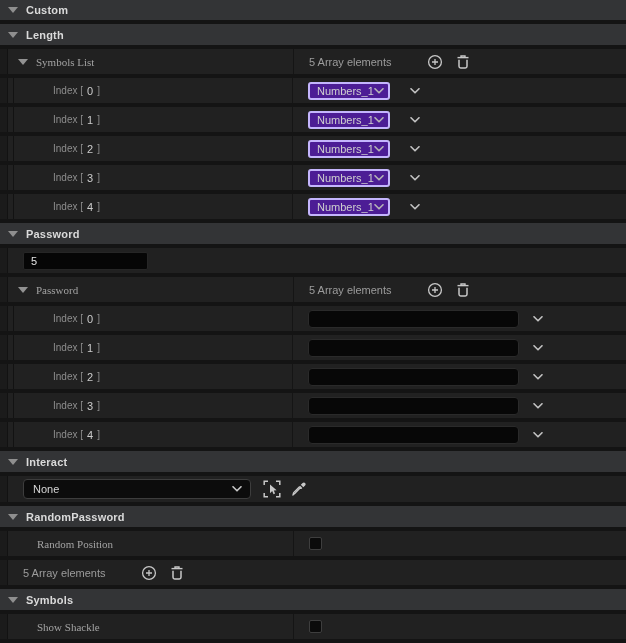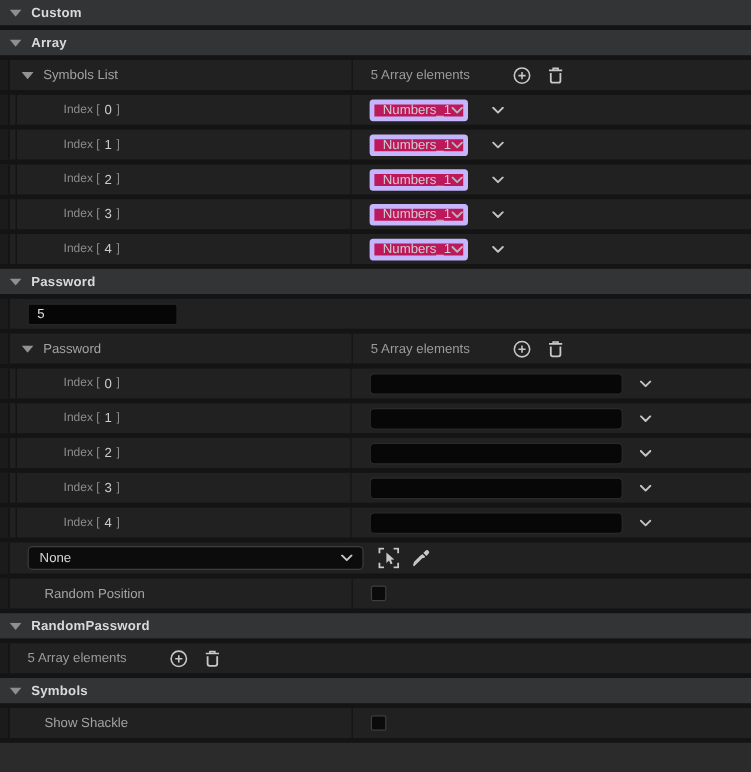"Array" span.cat-label { text: Array -> Length }
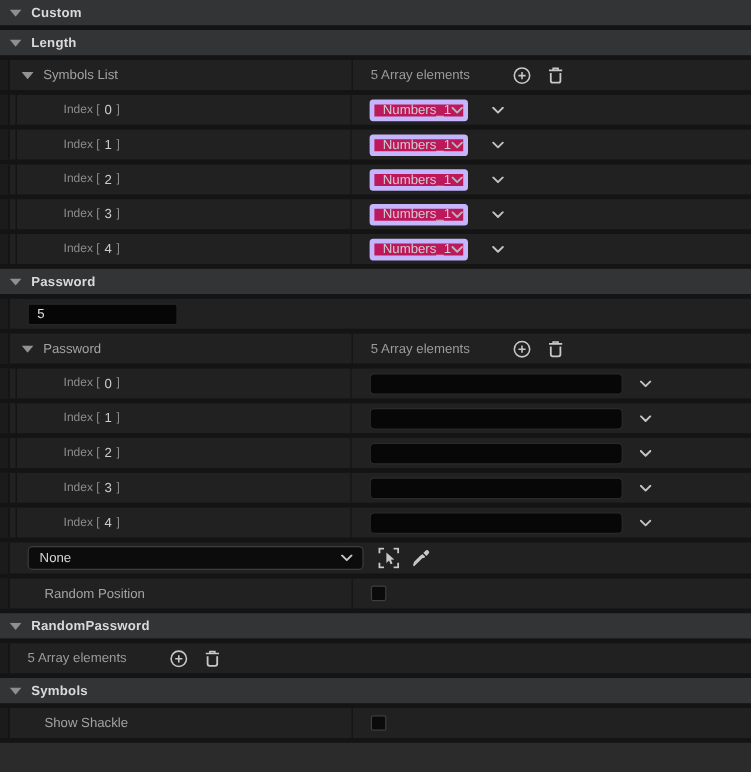"Symbols List" .prop-label { font-family: none -> Liberation Serif, serif }
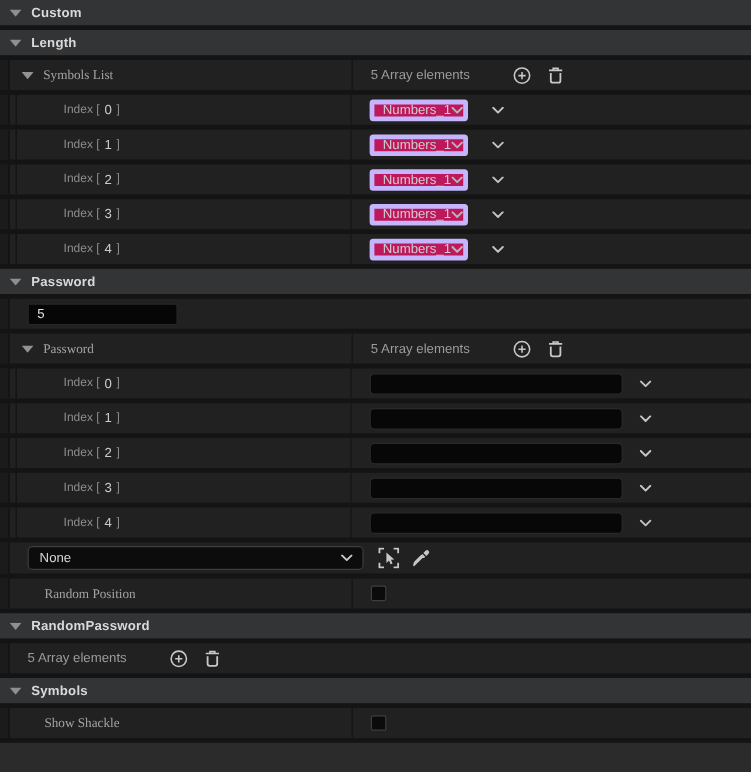"Numbers_1" .dd-enum { background: #be185d -> #4c1d95; border: 4px solid #c4b5fd -> 2px solid #c4b5fd }
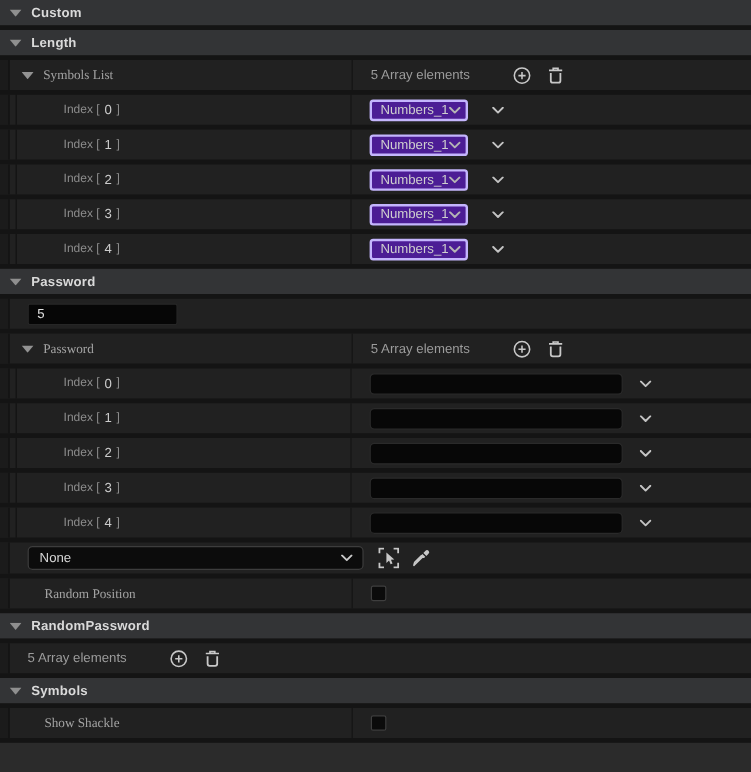"Interact" div.row { html: none -> <div> <span> <svg> <polygon></polygon> </svg> </span> <span>Interact</span> </div> }
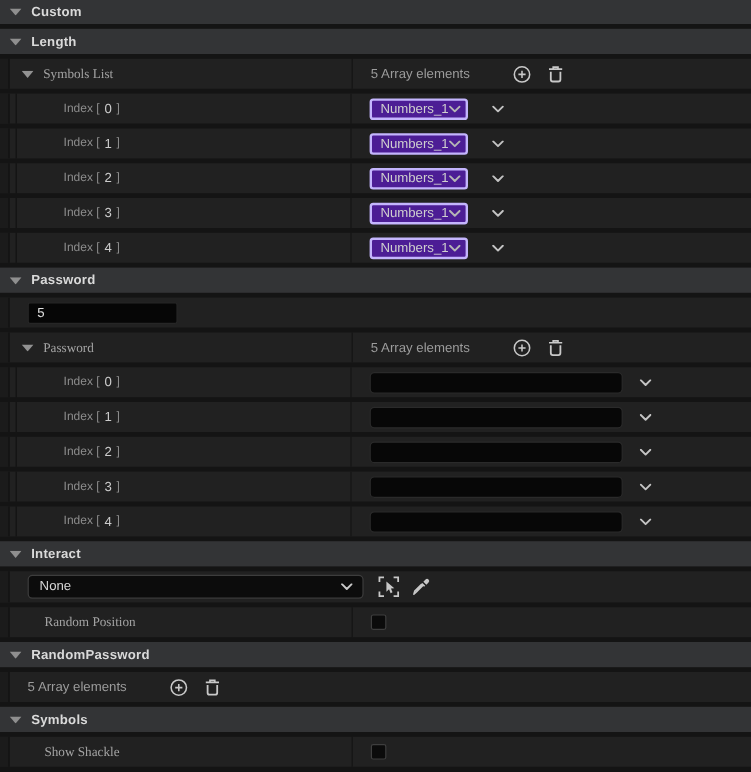"None" .combo { width: 280px -> 228px }
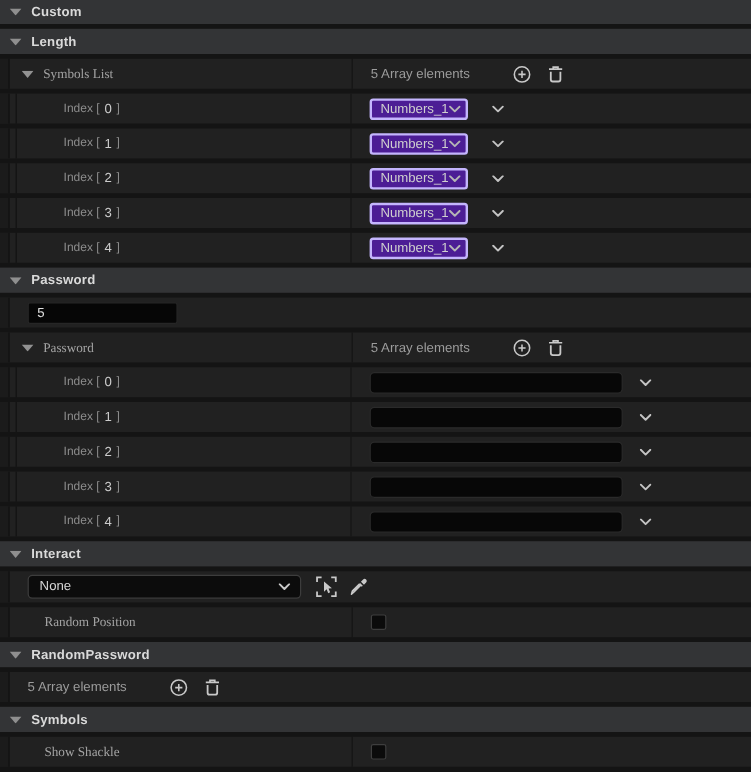"Random Position" div.row { order: before "RandomPassword" -> after "RandomPassword" }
***
== Try it ==
Take every record and copy it word for word, dropping the pictures.

== Final answer ==
"Array" span.cat-label { text: Array -> Length }
"Symbols List" .prop-label { font-family: none -> Liberation Serif, serif }
"Numbers_1" .dd-enum { background: #be185d -> #4c1d95; border: 4px solid #c4b5fd -> 2px solid #c4b5fd }
"Interact" div.row { html: none -> <div> <span> <svg> <polygon></polygon> </svg> </span> <span>Interact</span> </div> }
"None" .combo { width: 280px -> 228px }
"Random Position" div.row { order: before "RandomPassword" -> after "RandomPassword" }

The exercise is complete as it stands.